Just When You Think You’re Pretty Smart

Back to schoolBoy oh boy… am I an idiot!

This was my first thought last Thursday morning after listening to Paul Chek for say about uuummm… three minutes. My second thought was “Is it too late to become an interior designer?” (Which is precisely what I really wanted to be when I was about five. How it was all so clear to me then—sigh.) Anyway, it is too late and I’m already too committed to being the best personal trainer I can be so therefore my third thought was, “Sh*t, this is gonna cost me!” Of course there is more education to be had (silly me!), and more reasons to discover why bad backs are so freaking prevalent, why changing shoes isn’t the answer, why running, albeit therapeutic, just isn’t for everyone (dangerous in fact), why caffeine mixing with estrogen ain’t good for the inner workings of the body (read toxic), why tight sports bras can lead to suffocation of the lymphatic system, thus making you more susceptible to illness, why… oh Lord, I could go on.

Are you catching my drift here?

So my journey begins right now.
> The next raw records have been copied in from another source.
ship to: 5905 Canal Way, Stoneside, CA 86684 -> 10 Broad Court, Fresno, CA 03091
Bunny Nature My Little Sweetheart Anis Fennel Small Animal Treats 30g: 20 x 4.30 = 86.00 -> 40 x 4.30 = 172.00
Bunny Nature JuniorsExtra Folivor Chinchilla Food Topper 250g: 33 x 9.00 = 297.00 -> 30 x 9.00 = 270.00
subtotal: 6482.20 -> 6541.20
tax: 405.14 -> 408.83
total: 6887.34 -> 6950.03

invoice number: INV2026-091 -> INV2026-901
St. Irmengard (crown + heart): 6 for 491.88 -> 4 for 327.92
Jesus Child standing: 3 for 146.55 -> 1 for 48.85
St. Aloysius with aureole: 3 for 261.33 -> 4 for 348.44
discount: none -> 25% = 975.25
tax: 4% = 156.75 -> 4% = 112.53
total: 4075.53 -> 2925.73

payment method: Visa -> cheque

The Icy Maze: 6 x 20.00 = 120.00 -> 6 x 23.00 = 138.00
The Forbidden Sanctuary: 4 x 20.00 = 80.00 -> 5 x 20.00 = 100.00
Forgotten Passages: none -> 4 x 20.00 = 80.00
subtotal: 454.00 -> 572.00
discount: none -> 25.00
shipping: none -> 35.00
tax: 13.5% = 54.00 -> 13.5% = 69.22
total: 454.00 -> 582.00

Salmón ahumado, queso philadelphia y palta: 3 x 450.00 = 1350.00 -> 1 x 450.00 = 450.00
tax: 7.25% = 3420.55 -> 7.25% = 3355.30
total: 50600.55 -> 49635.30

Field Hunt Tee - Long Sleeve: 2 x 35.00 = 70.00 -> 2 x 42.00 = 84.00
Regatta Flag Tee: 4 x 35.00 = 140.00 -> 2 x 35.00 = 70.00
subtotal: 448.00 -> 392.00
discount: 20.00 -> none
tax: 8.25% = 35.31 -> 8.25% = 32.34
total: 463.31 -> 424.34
Starting next week (or as soon as Mr. FedEx delivers my DVD’s and manuals and whatever other educational devices I am to receive in order to become more intelligent) I will be working towards becoming a CHEK Exercise Coach. And if all goes smoothly, in two to three years I’ll be a Level 4 CHEK Practitioner, the highest level there is.

Whoo-hoo. More school for a few years. (Seriously? Didn’t I just have a baby? Doesn’t that buy me some more “I have no time” time?). Ah well, you either get busy living or get busy dying! (Where is that line from?? I’ve been repeating it in my head all day and I know it’s from some movie but I can’t for the life of me remember which one! Anyone? Beuller?—I know it’s not from that movie.)

Now, I did say that I would report back to any and all interested parties on how to functionally condition the core region of the body but I got to be honest with you… I was so overwhelmed and inundated with information that I need to go back and sift through it all. (I seriously don’t know how this guy walks around with all that knowledge and is able to live a relatively normal life—as far as I can tell—and be socially agreeable, albeit a little on the wacky yet funny side, and not tip over from all that filled up brain matter. His brain must literally be overflowing with information because the way he rattles off reasons of how and why a shoulder impingement might actually be a symptom of an organ on its last limbs, ready to explode in your body, is amazing. Big words and all. Just rattles it off like it’s common knowledge. Like we’re talking about the last episode of American Idol. It’s scary.)

That being said, I don’t have anything for you today. I’m sorry. I know you were counting on it. (Rrrrrrrrrrrright ;)) I can tell you this though… there are four doctors Paul Chek says are the only four doctors that you’ll ever need and they are: Dr. Quiet, Dr. Diet, Dr. Movement and Dr. Happiness. (And if you ever happen to google Paul Chek and come across some YouTube videos… he may seem a bit cooky, but he’s on the mark and makes some good points! Take a listen.)

And there you have it, my day with Paul. He made me feel like an idiot. Way to go Paul. (pssst… thank you!)